(Data excerpts)
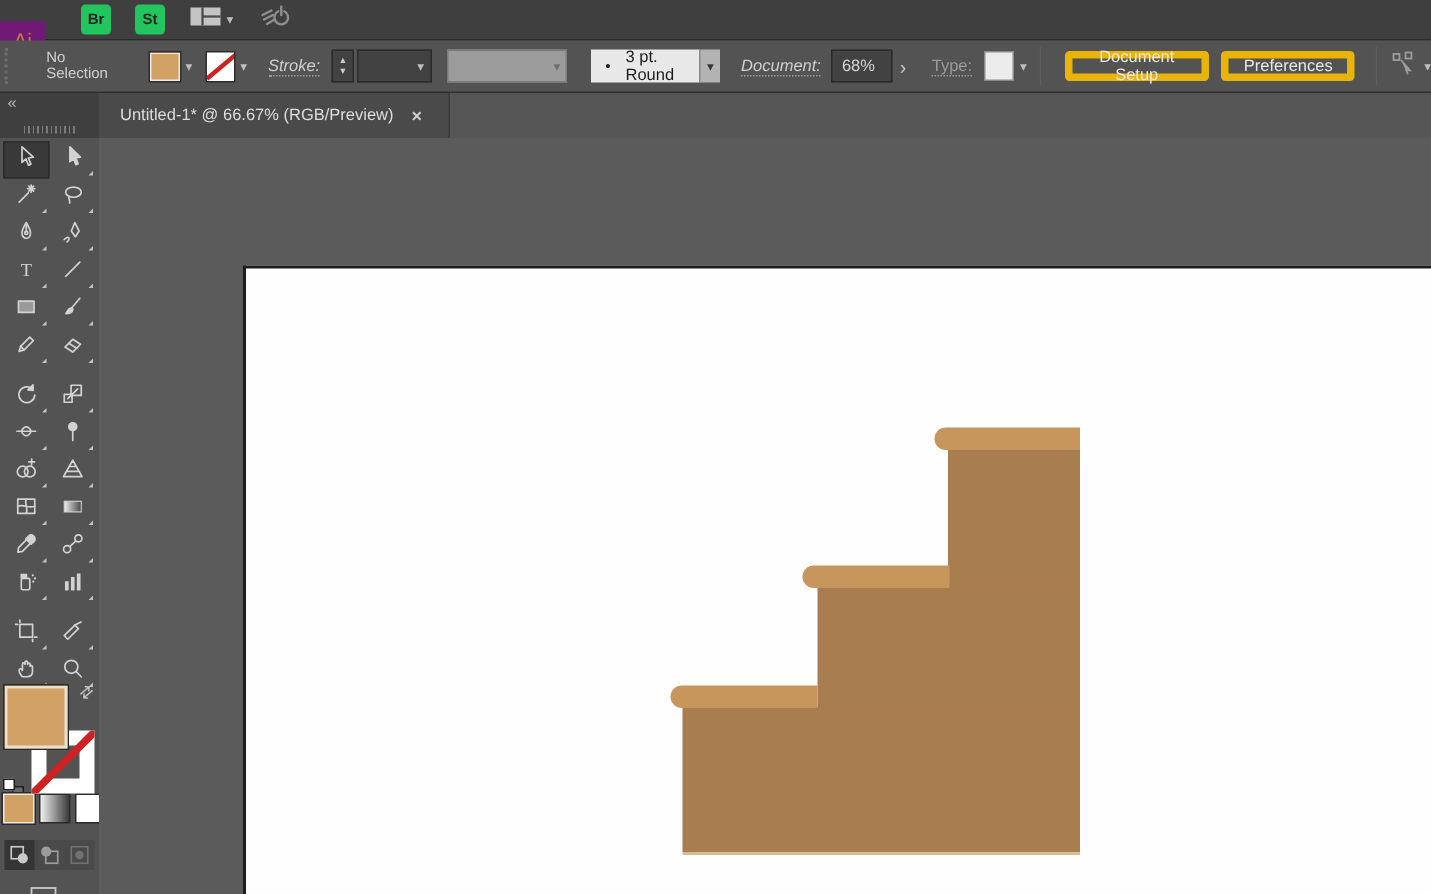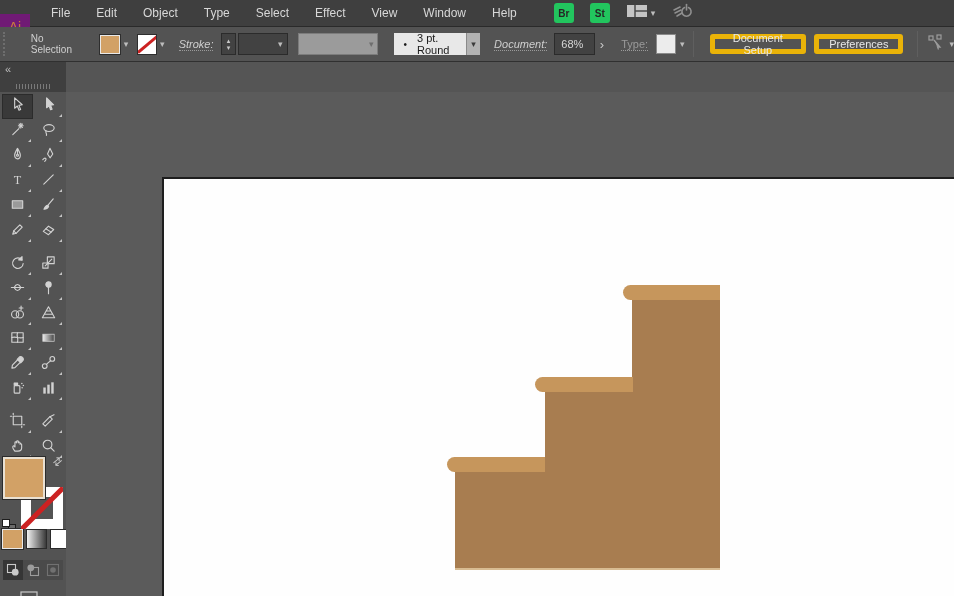--- a/index.html
+++ b/index.html
@@ -95,31 +95,20 @@
               border-left:2px solid #1E1E1E; border-top:2px solid #1E1E1E; }
   .shape { position:absolute; }
 </style>
 </head>
 <body>
 
 <div class="app">
 
   <div class="menu-bar">
     <div class="ai-logo">Ai</div>
-    <nav id="menu-items" style="display:flex;margin-left:8px;">
-        <span class="menu-item">File</span>
-        <span class="menu-item">Edit</span>
-        <span class="menu-item">Object</span>
-        <span class="menu-item">Type</span>
-        <span class="menu-item">Select</span>
-        <span class="menu-item">Effect</span>
-        <span class="menu-item">View</span>
-        <span class="menu-item">Window</span>
-        <span class="menu-item">Help</span>
-      </nav>
     <div class="mb-right">
       <div class="mini-app-btn">Br</div>
       <div class="mini-app-btn">St</div>
       <div class="icon-wrap">
         <span>
           <svg width="22" height="14" viewBox="0 0 22 14">
               <rect x="1" y="1" width="20" height="12" fill="#C4C4C4"></rect>
               <line x1="9" y1="1" x2="9" y2="13" stroke="#4A4A4A" stroke-width="1.5"></line>
               <line x1="9" y1="7" x2="21" y2="7" stroke="#4A4A4A" stroke-width="1.5"></line>
             </svg>
@@ -192,20 +181,24 @@
       </span>
       <span class="chev">▾</span>
     </div>
   </div>
 
   <div class="tab-strip">
     <div class="tool-header">
       <span class="collapse">«</span>
       <div class="grip-dots"></div>
     </div>
+    <div class="doc-tab">
+      <span class="title">Untitled-1* @ 66.67% (RGB/Preview)</span>
+      <span class="close">×</span>
+    </div>
   </div>
 
   <div class="main">
     <div class="toolbar">
       <div class="tools" id="tools-grid">
           <div class="tool sel">
             <span><svg width="17" height="17" viewBox="0 0 18 18" fill="none" stroke="#D2D2D2" stroke-width="1.2" stroke-linecap="round" stroke-linejoin="round">
                 <path d="M6 2 L6 13 L8.8 10.6 L10.6 15 L12.3 14.2 L10.5 9.9 L14 9.3 Z"></path>
               </svg></span>
           </div>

§ **Problem details**
Note every line above where the string "style" shows up, and copy those lines.

§ **Exercise solution**
 </style>
-    <nav id="menu-items" style="display:flex;margin-left:8px;">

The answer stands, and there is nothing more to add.